Larsen’s career began with the Orioles, when they were still the St. Louis Browns. He became a Yankee in one of the strangest trades in baseball history—a seventeen-player swap in November 1954, that made Yankees out of Larsen, Turley, and future major league manager Darrell Johnson, among others. And, that made Orioles out of reliable platoon outfielder Gene Woodling and infielder Don Leppert, among others. He became an ex-Yankee in the 1959 trade with the Kansas City Athletics that made a Yankee out of Roger Maris and ex-Yankees out of Larsen, Hank Bauer, Norm Siebern, and the future Marvelous Marv Throneberry.
New York Daily News baseball writer Joe Trimble, Vaccaro records, was paralysed after Dodger pinch hitter Dale Mitchell struck out to send Yankee Stadium berserk and Berra leaping famously into Larsen’s arms in front of the mound when the perfecto was finished. Trimble couldn’t think of a single line to open his story. His eventual Spink Award-winning colleague Dick Young, himself bristling to finish a pair of stores related to the game, did it for him: “The unperfect man pitched a perfect game.”
“Mortal men get crushed by immortal deeds,” Thomas Boswell wrote about Roger Maris, who suffered unconscionable abuse for daring to break ruthsrecord in 1961, upon Maris’s death in 1985. Larsen was a mortal man who felt elevated by his immortal deed. “Sometimes, a week might go by when I don’t think about that game,” he once said. “But I don’t remember when it happened last.”
After his long enough pitching career ended, Larsen tried major league front office work and then liquor selling, neither of which agreed with him in the end, before going to work for a California paper company successfully. He even carried a little mojo from the game at assorted old-timers’ gatherings one of which turned rather explosive in its own right.
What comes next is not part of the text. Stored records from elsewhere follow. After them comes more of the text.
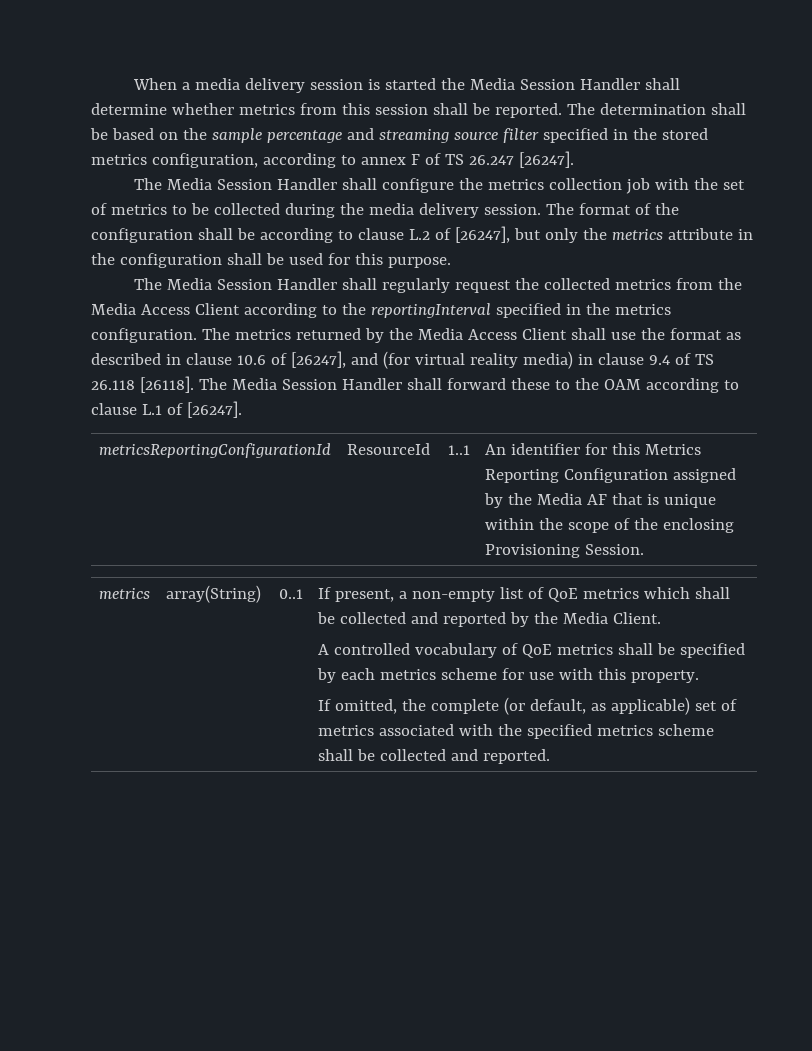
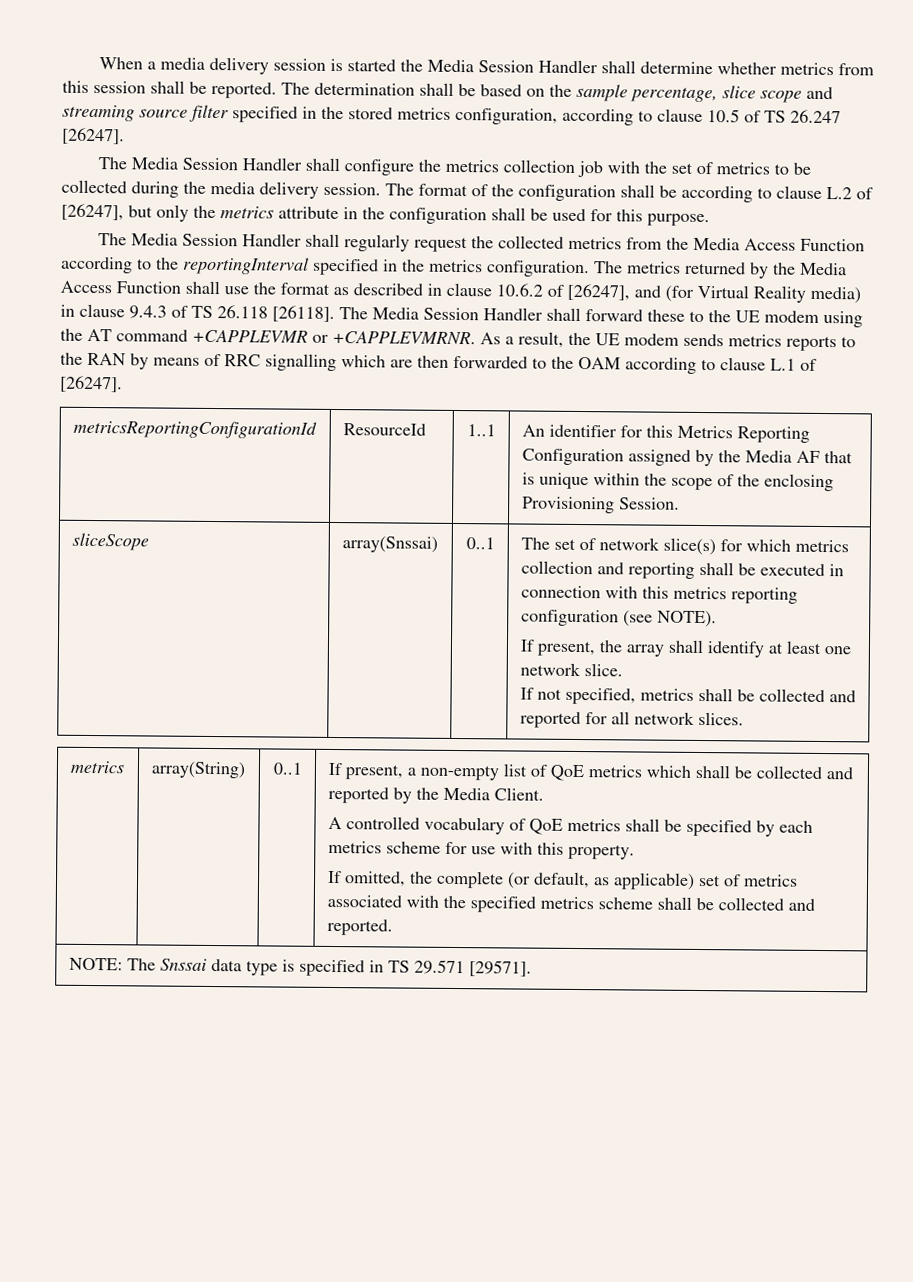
- The determination shall be based on the sample percentage and streaming source filter specified in the stored metrics configuration, according to annex F of TS 26.247 [26247].
+ The determination shall be based on the sample percentage, slice scope and streaming source filter specified in the stored metrics configuration, according to clause 10.5 of TS 26.247 [26247].
- The Media Session Handler shall regularly request the collected metrics from the Media Access Client according to the reportingInterval specified in the metrics configuration.
+ The Media Session Handler shall regularly request the collected metrics from the Media Access Function according to the reportingInterval specified in the metrics configuration.
- The metrics returned by the Media Access Client shall use the format as described in clause 10.6 of [26247], and (for virtual reality media) in clause 9.4 of TS 26.118 [26118].
+ The metrics returned by the Media Access Function shall use the format as described in clause 10.6.2 of [26247], and (for Virtual Reality media) in clause 9.4.3 of TS 26.118 [26118].
- The Media Session Handler shall forward these to the OAM according to clause L.1 of [26247].
+ The Media Session Handler shall forward these to the UE modem using the AT command +CAPPLEVMR or +CAPPLEVMRNR. As a result, the UE modem sends metrics reports to the RAN by means of RRC signalling which are then forwarded to the OAM according to clause L.1 of [26247].
+ sliceScope | array(Snssai) | 0..1 | The set of network slice(s) for which metrics collection and reporting shall be executed in connection with this metrics reporting configuration (see NOTE).
+ If present, the array shall identify at least one network slice.
+ If not specified, metrics shall be collected and reported for all network slices.
+ NOTE: The Snssai data type is specified in TS 29.571 [29571].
After Yogi Berra ended his longtime rift with George Steinbrenner, the Yankees gave him Yogi Berra Day in 1999—forty years after he’d gotten one as a player. Larsen and Berra remained lifelong friends, and on the second Yogi Day Larsen was invited to throw a ceremonial first pitch to his old battery mate. Then the interleague game against the Montreal Expos began. And David Cone, the former Met, beat the Expos with . . . a perfect game.
Larsen said later it was the only perfect game for which he’d been present from beginning to end since the one he threw in the ’56 World Series.
The wild Yankee settled himself in due course, of course. He and his wife, Corinne, were married six decades when he died; he found a pleasant life in Hayden Lake, Idaho; he never lost his zest for life despite the emptiness he experienced now and then after realising he was the last man standing from both the starting lineups of his perfect game and his last pre-Baltimore team of Browns.
“That carries a little weight by itself, but I’m just not sure how much,” he told an Idaho reporter two years ago. “The last one to go was Yogi in 2015. It’s lonesome when you get to the top.”
We may presume that once Yogi took that welcome-home flying leap into his arms on New Year’s Day, Larsen in the Elysian Fields won’t be entirely lonesome at the top anymore. But our island earth may be a little more lonesome for missing the million to one shot, the nice guy who lived fast enough, settled well enough, and for once in his otherwise ordinary baseball life did what couldn’t be done. And hasn’t been done since.